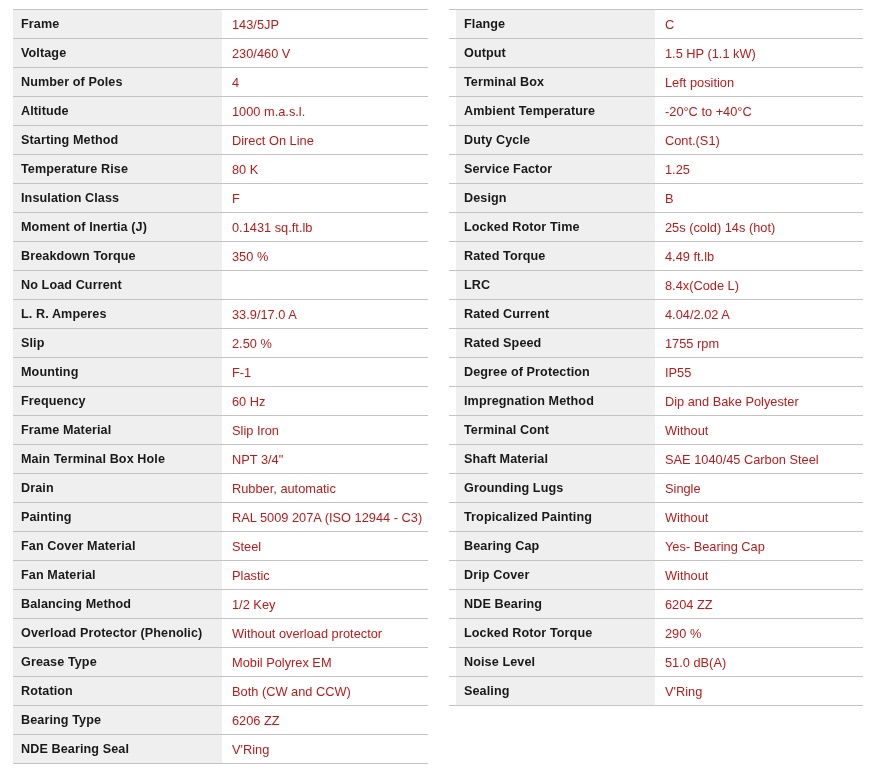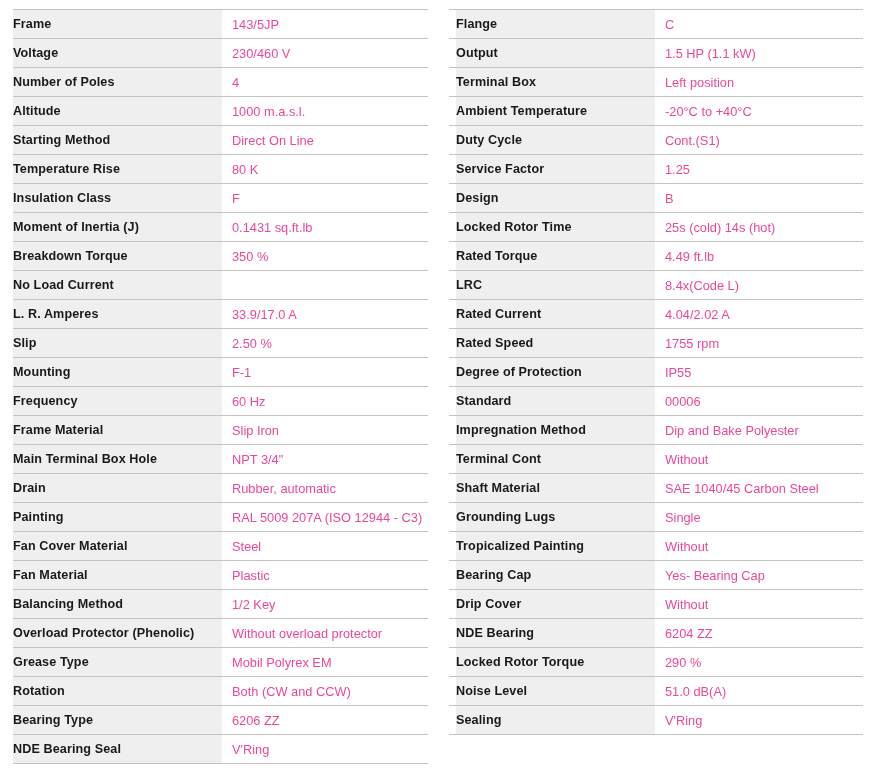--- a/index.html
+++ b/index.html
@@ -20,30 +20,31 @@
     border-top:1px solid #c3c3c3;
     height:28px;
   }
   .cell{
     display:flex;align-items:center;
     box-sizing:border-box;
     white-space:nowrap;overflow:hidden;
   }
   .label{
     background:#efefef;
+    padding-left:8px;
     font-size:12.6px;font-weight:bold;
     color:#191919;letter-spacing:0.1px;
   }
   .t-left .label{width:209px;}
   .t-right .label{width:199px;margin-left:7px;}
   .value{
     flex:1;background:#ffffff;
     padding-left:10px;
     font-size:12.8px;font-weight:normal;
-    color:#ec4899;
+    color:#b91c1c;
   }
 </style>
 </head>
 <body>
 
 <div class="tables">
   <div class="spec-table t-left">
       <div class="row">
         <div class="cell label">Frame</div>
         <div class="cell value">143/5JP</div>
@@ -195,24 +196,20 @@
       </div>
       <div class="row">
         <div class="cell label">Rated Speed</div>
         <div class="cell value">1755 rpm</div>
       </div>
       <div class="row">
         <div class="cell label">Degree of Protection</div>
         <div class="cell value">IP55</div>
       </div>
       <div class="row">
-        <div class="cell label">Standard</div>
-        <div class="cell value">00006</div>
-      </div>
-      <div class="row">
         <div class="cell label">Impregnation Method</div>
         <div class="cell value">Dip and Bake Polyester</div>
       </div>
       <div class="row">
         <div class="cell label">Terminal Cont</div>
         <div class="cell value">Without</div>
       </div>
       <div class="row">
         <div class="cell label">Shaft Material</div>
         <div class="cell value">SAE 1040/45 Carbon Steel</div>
* * * * *
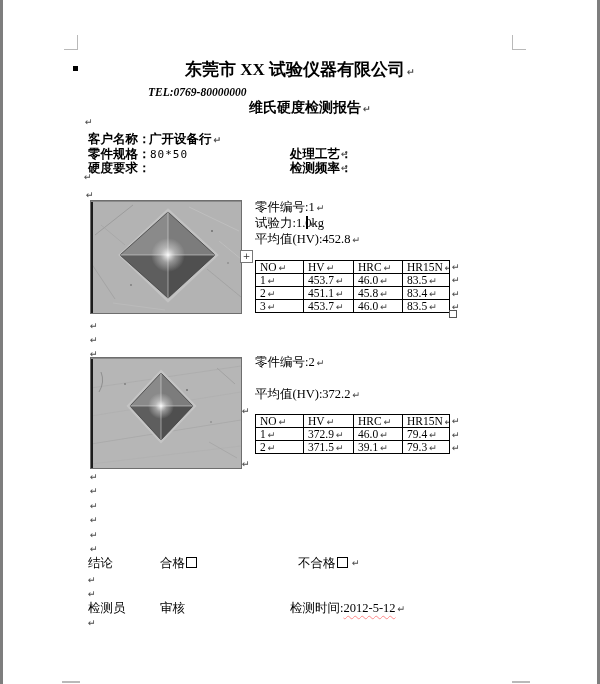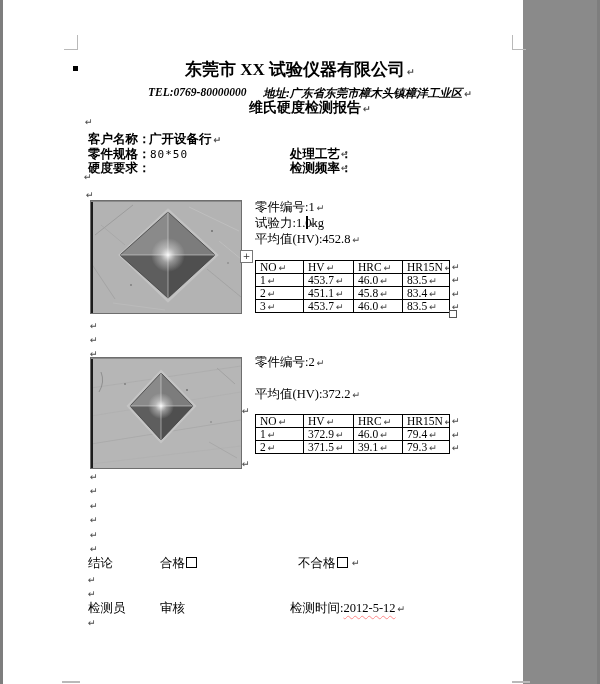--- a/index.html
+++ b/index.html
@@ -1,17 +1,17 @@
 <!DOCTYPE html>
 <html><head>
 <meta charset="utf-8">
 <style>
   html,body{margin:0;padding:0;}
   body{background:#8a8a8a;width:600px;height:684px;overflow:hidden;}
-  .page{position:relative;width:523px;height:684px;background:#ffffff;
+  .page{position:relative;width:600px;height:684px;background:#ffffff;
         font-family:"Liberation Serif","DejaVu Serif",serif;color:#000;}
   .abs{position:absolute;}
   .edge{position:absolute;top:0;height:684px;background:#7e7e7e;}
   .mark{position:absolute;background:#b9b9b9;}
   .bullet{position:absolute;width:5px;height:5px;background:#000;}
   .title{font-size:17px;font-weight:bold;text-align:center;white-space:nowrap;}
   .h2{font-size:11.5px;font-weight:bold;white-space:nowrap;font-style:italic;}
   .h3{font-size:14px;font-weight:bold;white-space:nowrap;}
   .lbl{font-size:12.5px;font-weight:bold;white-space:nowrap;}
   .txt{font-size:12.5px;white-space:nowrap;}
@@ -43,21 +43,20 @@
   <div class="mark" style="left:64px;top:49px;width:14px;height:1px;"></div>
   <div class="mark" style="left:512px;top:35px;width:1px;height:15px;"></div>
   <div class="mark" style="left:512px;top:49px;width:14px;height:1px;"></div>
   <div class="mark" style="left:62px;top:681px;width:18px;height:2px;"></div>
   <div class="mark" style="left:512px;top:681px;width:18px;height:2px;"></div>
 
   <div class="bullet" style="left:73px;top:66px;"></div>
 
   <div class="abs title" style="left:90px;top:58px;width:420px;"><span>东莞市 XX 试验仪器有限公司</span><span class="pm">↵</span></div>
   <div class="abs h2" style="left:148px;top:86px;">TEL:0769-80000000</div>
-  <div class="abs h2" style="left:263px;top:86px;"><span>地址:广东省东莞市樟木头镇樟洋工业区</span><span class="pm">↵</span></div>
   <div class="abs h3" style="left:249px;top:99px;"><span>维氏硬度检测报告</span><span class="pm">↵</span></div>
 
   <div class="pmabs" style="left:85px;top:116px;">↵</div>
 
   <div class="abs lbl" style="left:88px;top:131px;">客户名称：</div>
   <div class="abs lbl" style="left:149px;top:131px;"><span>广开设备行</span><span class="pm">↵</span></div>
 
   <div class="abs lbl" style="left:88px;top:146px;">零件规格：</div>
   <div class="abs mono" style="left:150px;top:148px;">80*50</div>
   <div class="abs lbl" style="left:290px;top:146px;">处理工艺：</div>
* * * * *
### What to do
Report how many lines in the listing above include the word "size". Give nothing but the number.

### Exercise answer
7